YOUR INSTRUCTIONS.
Set down each entry exactly as given; pictures should not appear in the copy.
*** RECORDS FOR THE EXERCISE Section Begins ***
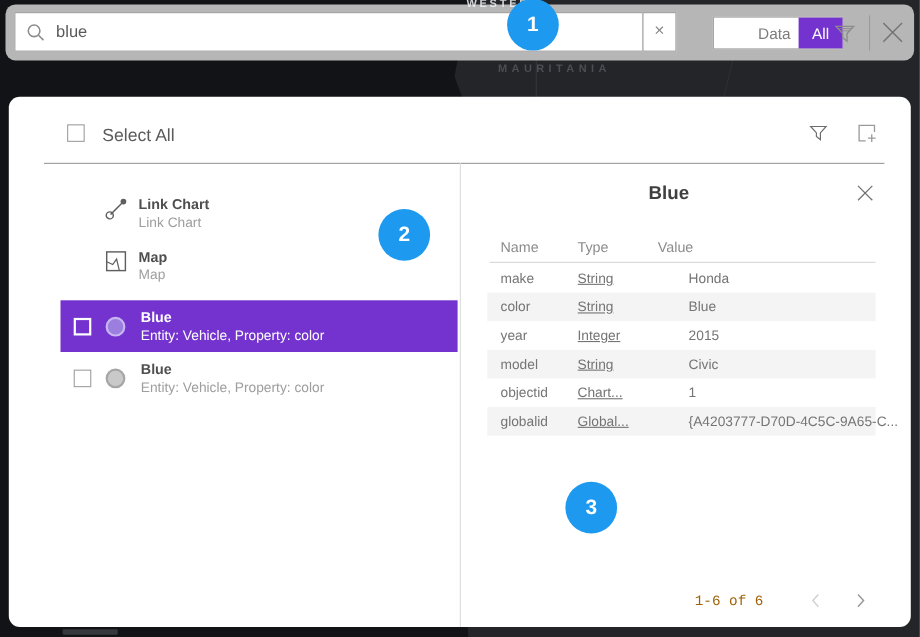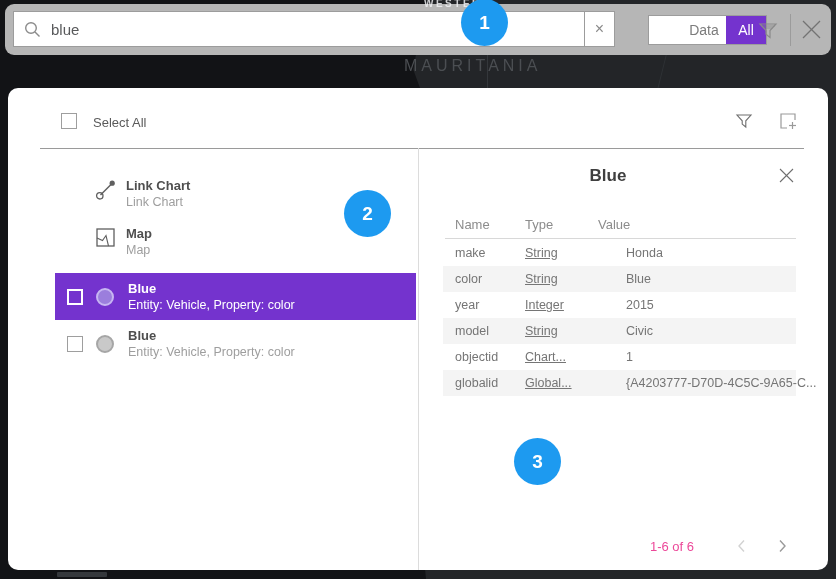--- a/index.html
+++ b/index.html
@@ -23,7 +23,8 @@
   .border-line-2 { left: 662px; top: 48px; width: 1px; height: 44px; background: #2e3134; transform: rotate(14deg); z-index: 0; }
   .country-label {
     left: 404px; top: 57px; width: 200px;
-    font-size: 16px; font-weight: 400; letter-spacing: 4px;
+    text-align: center;
+    font-size: 10px; font-weight: 700; letter-spacing: 4px;
     color: #4b4e52; z-index: 0;
   }
   .top-label-clip { left: 424px; top: 0; width: 88px; height: 9px; overflow: hidden; z-index: 2; }

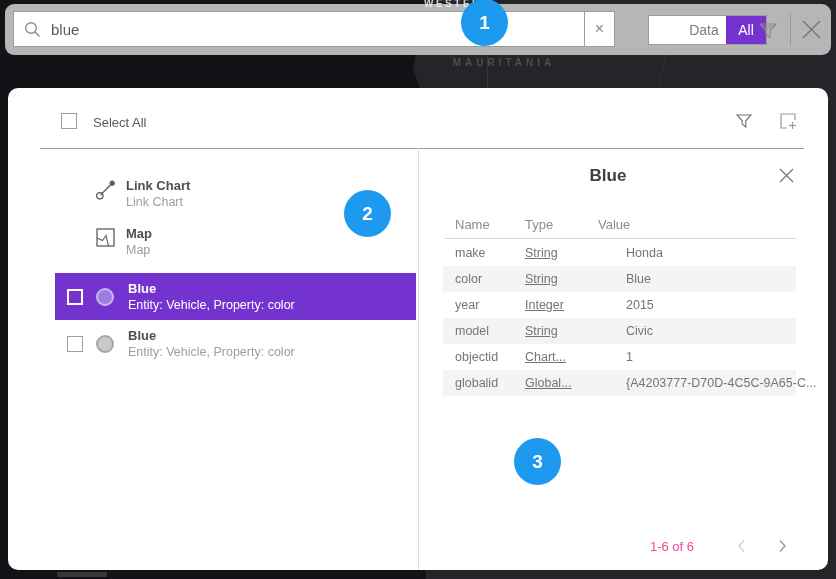--- a/index.html
+++ b/index.html
@@ -89,7 +89,7 @@
     left: 53px; top: 25px; width: 16px; height: 16px;
     border: 1px solid #9e9e9e; background: #fff; cursor: pointer;
   }
-  .sa-label { left: 85px; top: 27px; font-size: 13px; color: #5a5a5a; text-align: right; }
+  .sa-label { left: 85px; top: 27px; font-size: 16px; color: #5a5a5a; text-align: right; }
   .p-funnel { left: 726px; top: 23px; width: 20px; height: 20px; cursor: pointer; }
   .p-addsel { left: 770px; top: 23px; width: 20px; height: 20px; cursor: pointer; }
   .p-divider { left: 32px; top: 60px; width: 764px; height: 1px; background: #9a9a9a; }

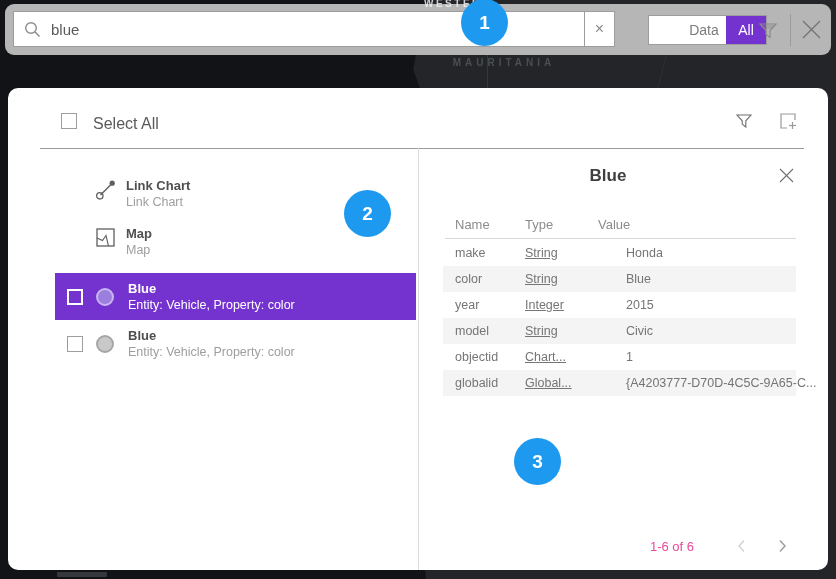--- a/index.html
+++ b/index.html
@@ -142,7 +142,7 @@
   .tc1 { left: 12px; } .tc2 { left: 82px; width: 66px; overflow: hidden; text-decoration: underline; }
   .tc3 { left: 155px; width: 195px; overflow: hidden; margin-left: 28px; }
 
-  .pg-label { left: 556px; top: 451px; width: 130px; text-align: right; font-size: 13px; color: #ec4899; }
+  .pg-label { left: 556px; top: 451px; width: 130px; text-align: right; font-size: 13px; color: #a16207; font-family: Liberation Mono, monospace; }
   .pg-prev { left: 726px; top: 450px; width: 16px; height: 16px; cursor: default; }
   .pg-next { left: 766px; top: 450px; width: 16px; height: 16px; cursor: pointer; }
 </style>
*** RECORDS FOR THE EXERCISE Section Ends ***
ANSWER TO THE PROBLEM.
--- a/index.html
+++ b/index.html
@@ -23,7 +23,8 @@
   .border-line-2 { left: 662px; top: 48px; width: 1px; height: 44px; background: #2e3134; transform: rotate(14deg); z-index: 0; }
   .country-label {
     left: 404px; top: 57px; width: 200px;
-    font-size: 16px; font-weight: 400; letter-spacing: 4px;
+    text-align: center;
+    font-size: 10px; font-weight: 700; letter-spacing: 4px;
     color: #4b4e52; z-index: 0;
   }
   .top-label-clip { left: 424px; top: 0; width: 88px; height: 9px; overflow: hidden; z-index: 2; }

--- a/index.html
+++ b/index.html
@@ -89,7 +89,7 @@
     left: 53px; top: 25px; width: 16px; height: 16px;
     border: 1px solid #9e9e9e; background: #fff; cursor: pointer;
   }
-  .sa-label { left: 85px; top: 27px; font-size: 13px; color: #5a5a5a; text-align: right; }
+  .sa-label { left: 85px; top: 27px; font-size: 16px; color: #5a5a5a; text-align: right; }
   .p-funnel { left: 726px; top: 23px; width: 20px; height: 20px; cursor: pointer; }
   .p-addsel { left: 770px; top: 23px; width: 20px; height: 20px; cursor: pointer; }
   .p-divider { left: 32px; top: 60px; width: 764px; height: 1px; background: #9a9a9a; }

--- a/index.html
+++ b/index.html
@@ -142,7 +142,7 @@
   .tc1 { left: 12px; } .tc2 { left: 82px; width: 66px; overflow: hidden; text-decoration: underline; }
   .tc3 { left: 155px; width: 195px; overflow: hidden; margin-left: 28px; }
 
-  .pg-label { left: 556px; top: 451px; width: 130px; text-align: right; font-size: 13px; color: #ec4899; }
+  .pg-label { left: 556px; top: 451px; width: 130px; text-align: right; font-size: 13px; color: #a16207; font-family: Liberation Mono, monospace; }
   .pg-prev { left: 726px; top: 450px; width: 16px; height: 16px; cursor: default; }
   .pg-next { left: 766px; top: 450px; width: 16px; height: 16px; cursor: pointer; }
 </style>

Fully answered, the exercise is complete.